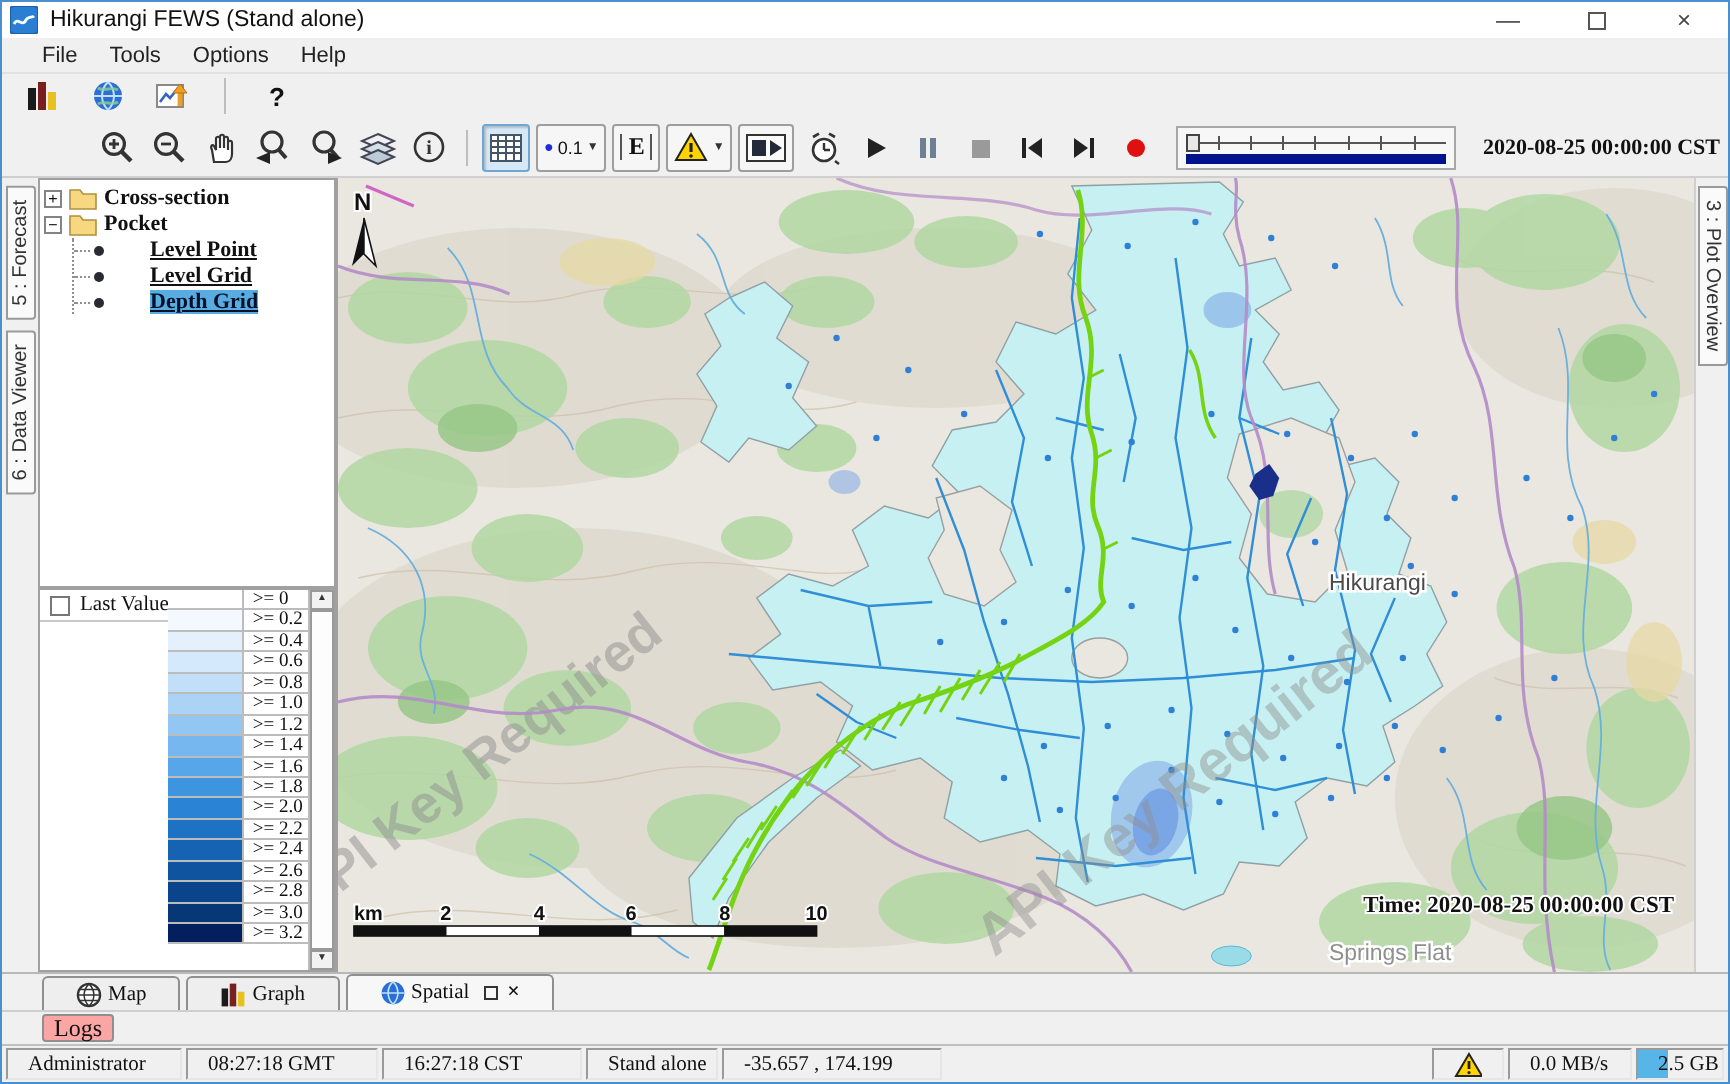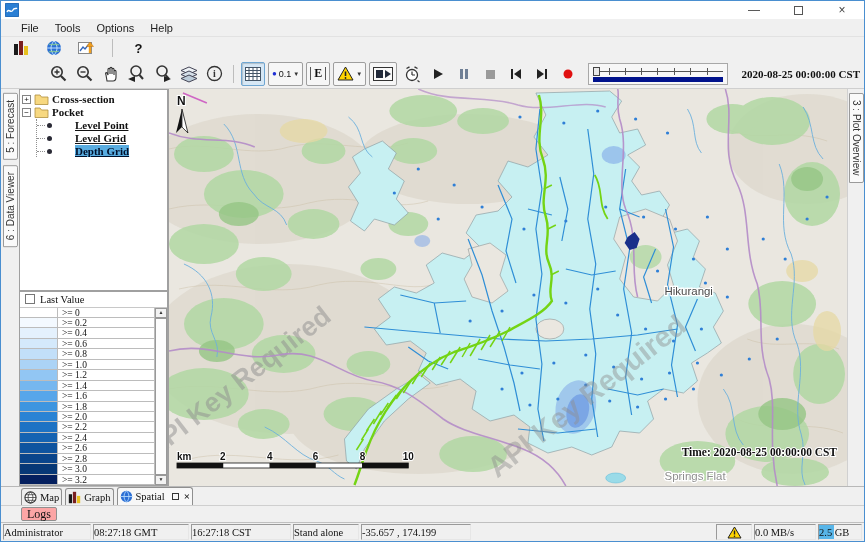--- a/index.html
+++ b/index.html
@@ -45,46 +45,46 @@
   .trow{display:flex;align-items:center;gap:3px;height:12px;margin-bottom:1px;}
   .expander{width:9px;height:9px;border:1px solid #848484;background:#fff;font-size:8px;line-height:7px;text-align:center;font-family:"Liberation Sans",sans-serif;font-weight:normal;flex:none;}
   .tchildren{margin-left:14px;border-left:1px dotted #909090;}
   .trow.child{position:relative;padding-left:10px;gap:23px;}
   .trow.child::before{content:"";position:absolute;left:0;top:6px;width:8px;border-top:1px dotted #909090;}
   .bullet{width:5px;height:5px;border-radius:50%;background:#2a2a35;flex:none;}
   .tlabel{white-space:nowrap;}
   .tlabel.leaf{text-decoration:underline;}
   .trow.selected .tlabel{background:#58ace0;color:#00102a;}
   
-  .legend{flex:1;border:1px solid #a0a0a0;background:#fff;display:flex;flex-direction:column;font-family:"Liberation Serif",serif;}
+  .legend{flex:1;border:1px solid #a0a0a0;background:#fff;display:flex;font-family:"Liberation Serif",serif;}
   .lg-head{height:16px;display:flex;align-items:center;gap:5px;padding-left:5px;border-bottom:1px solid #c8c8c8;}
   .checkbox{width:10px;height:10px;border:1px solid #777;background:#fff;flex:none;}
   .lg-head-label{font-size:10.5px;}
   .lg-body{flex:1;display:flex;min-height:0;}
   .lg-table{flex:1;overflow:hidden;}
   .lg-row{display:flex;height:10.45px;border-bottom:1px solid #bcbcbc;}
   .lg-sw{width:38px;border-right:1px solid #bcbcbc;flex:none;}
   .lg-lb{flex:1;font-size:9.5px;line-height:10px;padding-left:4px;white-space:nowrap;}
   .scrollbar{width:13px;background:#f0f0f0;border-left:1px solid #bcbcbc;display:flex;flex-direction:column;flex:none;}
   .sb-btn{height:10px;border:1px solid #999;background:#f2f2f2;font-size:5px;text-align:center;line-height:8px;color:#333;flex:none;}
   .sb-thumb{flex:1;border:1px solid #999;background:#fdfdfd;margin:0;}
   
   .map{flex:1;position:relative;min-width:0;background:#eae7e0;}
   .map svg.mapsvg{width:100%;height:100%;display:block;}
   
   .bottom-tabs{height:19px;display:flex;align-items:flex-end;gap:3px;padding-left:20px;background:#f0f0f0;border-top:1px solid #b8b8b8;flex:none;}
-  .btab{display:flex;align-items:center;gap:3px;border:1px solid #8f8f8f;border-bottom:none;border-radius:3px 3px 0 0;background:#eee;padding:1px 2px;height:17px;font-family:"Liberation Serif",serif;font-size:10.5px;}
+  .btab{display:flex;align-items:center;gap:3px;border:1px solid #8f8f8f;border-bottom:none;border-radius:3px 3px 0 0;background:#eee;padding:1px 16px;height:17px;font-family:"Liberation Serif",serif;font-size:10.5px;}
   .btab.active{background:#f7f7f7;height:18px;}
   .sqicon{width:7px;height:7px;border:1px solid #333;display:inline-block;margin-left:4px;}
   .xicon{font-weight:bold;font-size:11px;line-height:1;margin-left:2px;}
   .logsrow{height:17px;background:#f0f0f0;display:flex;align-items:center;padding-left:20px;border-top:1px solid #cfcfcf;flex:none;}
   .logs-btn{border:1px solid #8f8f8f;border-radius:2px;background:#fca5a5;font-family:"Liberation Serif",serif;font-size:12px;padding:0 5px;height:14px;line-height:12px;}
   
   .statusbar{height:19px;display:flex;align-items:stretch;gap:2px;background:#f0f0f0;border-top:1px solid #c0c0c0;font-family:"Liberation Serif",serif;font-size:10.5px;padding:1px 2px;flex:none;}
-  .st-cell{border:1px solid;border-color:#9a9a9a #e6e6e6 #e6e6e6 #9a9a9a;display:flex;align-items:center;padding:0 0;white-space:nowrap;overflow:hidden;background:#f0f0f0;}
+  .st-cell{border:1px solid;border-color:#9a9a9a #e6e6e6 #e6e6e6 #9a9a9a;display:flex;align-items:center;padding:0 10px;white-space:nowrap;overflow:hidden;background:#f0f0f0;}
   .st-user{width:88px;flex:none;}
   .st-sys{width:262px;flex:none;}
   .st-gmt{width:96px;flex:none;}
   .st-cst{width:100px;flex:none;}
   .st-mode{width:66px;flex:none;}
   .st-coord{width:110px;flex:none;}
   .st-warn{width:36px;justify-content:center;margin-left:auto;flex:none;}
   .st-net{width:62px;flex:none;}
   .st-mem{width:44px;flex:none;position:relative;}
   .st-mem .fill{position:absolute;left:0;top:0;bottom:0;width:15px;background:#58b5e8;}
@@ -93,20 +93,21 @@
 </head>
 <body>
 
 <div class="window">
 
   <div class="titlebar">
     <svg width="14" height="14">
         <rect width="14" height="14" rx="2" fill="#2a7fd4" stroke="#1b5fa8"></rect>
         <path d="M2,9 C4,5 6,11 8,7 C9,5 11,6 12,5" stroke="#fff" stroke-width="1.4" fill="none"></path>
       </svg>
+    <span class="title">Hikurangi FEWS (Stand alone)</span>
     <div class="win-controls">
       <div class="win-btn">—</div>
       <div class="win-btn">
           <span class="maxbox"></span>
         </div>
       <div class="win-btn">×</div>
     </div>
   </div>
 
   <div class="menubar">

■ Your assignment
None of the pictures should appear; the rest of the entries must be reproduced exactly.

■ Output of the task
--- a/index.html
+++ b/index.html
@@ -45,46 +45,46 @@
   .trow{display:flex;align-items:center;gap:3px;height:12px;margin-bottom:1px;}
   .expander{width:9px;height:9px;border:1px solid #848484;background:#fff;font-size:8px;line-height:7px;text-align:center;font-family:"Liberation Sans",sans-serif;font-weight:normal;flex:none;}
   .tchildren{margin-left:14px;border-left:1px dotted #909090;}
   .trow.child{position:relative;padding-left:10px;gap:23px;}
   .trow.child::before{content:"";position:absolute;left:0;top:6px;width:8px;border-top:1px dotted #909090;}
   .bullet{width:5px;height:5px;border-radius:50%;background:#2a2a35;flex:none;}
   .tlabel{white-space:nowrap;}
   .tlabel.leaf{text-decoration:underline;}
   .trow.selected .tlabel{background:#58ace0;color:#00102a;}
   
-  .legend{flex:1;border:1px solid #a0a0a0;background:#fff;display:flex;flex-direction:column;font-family:"Liberation Serif",serif;}
+  .legend{flex:1;border:1px solid #a0a0a0;background:#fff;display:flex;font-family:"Liberation Serif",serif;}
   .lg-head{height:16px;display:flex;align-items:center;gap:5px;padding-left:5px;border-bottom:1px solid #c8c8c8;}
   .checkbox{width:10px;height:10px;border:1px solid #777;background:#fff;flex:none;}
   .lg-head-label{font-size:10.5px;}
   .lg-body{flex:1;display:flex;min-height:0;}
   .lg-table{flex:1;overflow:hidden;}
   .lg-row{display:flex;height:10.45px;border-bottom:1px solid #bcbcbc;}
   .lg-sw{width:38px;border-right:1px solid #bcbcbc;flex:none;}
   .lg-lb{flex:1;font-size:9.5px;line-height:10px;padding-left:4px;white-space:nowrap;}
   .scrollbar{width:13px;background:#f0f0f0;border-left:1px solid #bcbcbc;display:flex;flex-direction:column;flex:none;}
   .sb-btn{height:10px;border:1px solid #999;background:#f2f2f2;font-size:5px;text-align:center;line-height:8px;color:#333;flex:none;}
   .sb-thumb{flex:1;border:1px solid #999;background:#fdfdfd;margin:0;}
   
   .map{flex:1;position:relative;min-width:0;background:#eae7e0;}
   .map svg.mapsvg{width:100%;height:100%;display:block;}
   
   .bottom-tabs{height:19px;display:flex;align-items:flex-end;gap:3px;padding-left:20px;background:#f0f0f0;border-top:1px solid #b8b8b8;flex:none;}
-  .btab{display:flex;align-items:center;gap:3px;border:1px solid #8f8f8f;border-bottom:none;border-radius:3px 3px 0 0;background:#eee;padding:1px 2px;height:17px;font-family:"Liberation Serif",serif;font-size:10.5px;}
+  .btab{display:flex;align-items:center;gap:3px;border:1px solid #8f8f8f;border-bottom:none;border-radius:3px 3px 0 0;background:#eee;padding:1px 16px;height:17px;font-family:"Liberation Serif",serif;font-size:10.5px;}
   .btab.active{background:#f7f7f7;height:18px;}
   .sqicon{width:7px;height:7px;border:1px solid #333;display:inline-block;margin-left:4px;}
   .xicon{font-weight:bold;font-size:11px;line-height:1;margin-left:2px;}
   .logsrow{height:17px;background:#f0f0f0;display:flex;align-items:center;padding-left:20px;border-top:1px solid #cfcfcf;flex:none;}
   .logs-btn{border:1px solid #8f8f8f;border-radius:2px;background:#fca5a5;font-family:"Liberation Serif",serif;font-size:12px;padding:0 5px;height:14px;line-height:12px;}
   
   .statusbar{height:19px;display:flex;align-items:stretch;gap:2px;background:#f0f0f0;border-top:1px solid #c0c0c0;font-family:"Liberation Serif",serif;font-size:10.5px;padding:1px 2px;flex:none;}
-  .st-cell{border:1px solid;border-color:#9a9a9a #e6e6e6 #e6e6e6 #9a9a9a;display:flex;align-items:center;padding:0 0;white-space:nowrap;overflow:hidden;background:#f0f0f0;}
+  .st-cell{border:1px solid;border-color:#9a9a9a #e6e6e6 #e6e6e6 #9a9a9a;display:flex;align-items:center;padding:0 10px;white-space:nowrap;overflow:hidden;background:#f0f0f0;}
   .st-user{width:88px;flex:none;}
   .st-sys{width:262px;flex:none;}
   .st-gmt{width:96px;flex:none;}
   .st-cst{width:100px;flex:none;}
   .st-mode{width:66px;flex:none;}
   .st-coord{width:110px;flex:none;}
   .st-warn{width:36px;justify-content:center;margin-left:auto;flex:none;}
   .st-net{width:62px;flex:none;}
   .st-mem{width:44px;flex:none;position:relative;}
   .st-mem .fill{position:absolute;left:0;top:0;bottom:0;width:15px;background:#58b5e8;}
@@ -93,20 +93,21 @@
 </head>
 <body>
 
 <div class="window">
 
   <div class="titlebar">
     <svg width="14" height="14">
         <rect width="14" height="14" rx="2" fill="#2a7fd4" stroke="#1b5fa8"></rect>
         <path d="M2,9 C4,5 6,11 8,7 C9,5 11,6 12,5" stroke="#fff" stroke-width="1.4" fill="none"></path>
       </svg>
+    <span class="title">Hikurangi FEWS (Stand alone)</span>
     <div class="win-controls">
       <div class="win-btn">—</div>
       <div class="win-btn">
           <span class="maxbox"></span>
         </div>
       <div class="win-btn">×</div>
     </div>
   </div>
 
   <div class="menubar">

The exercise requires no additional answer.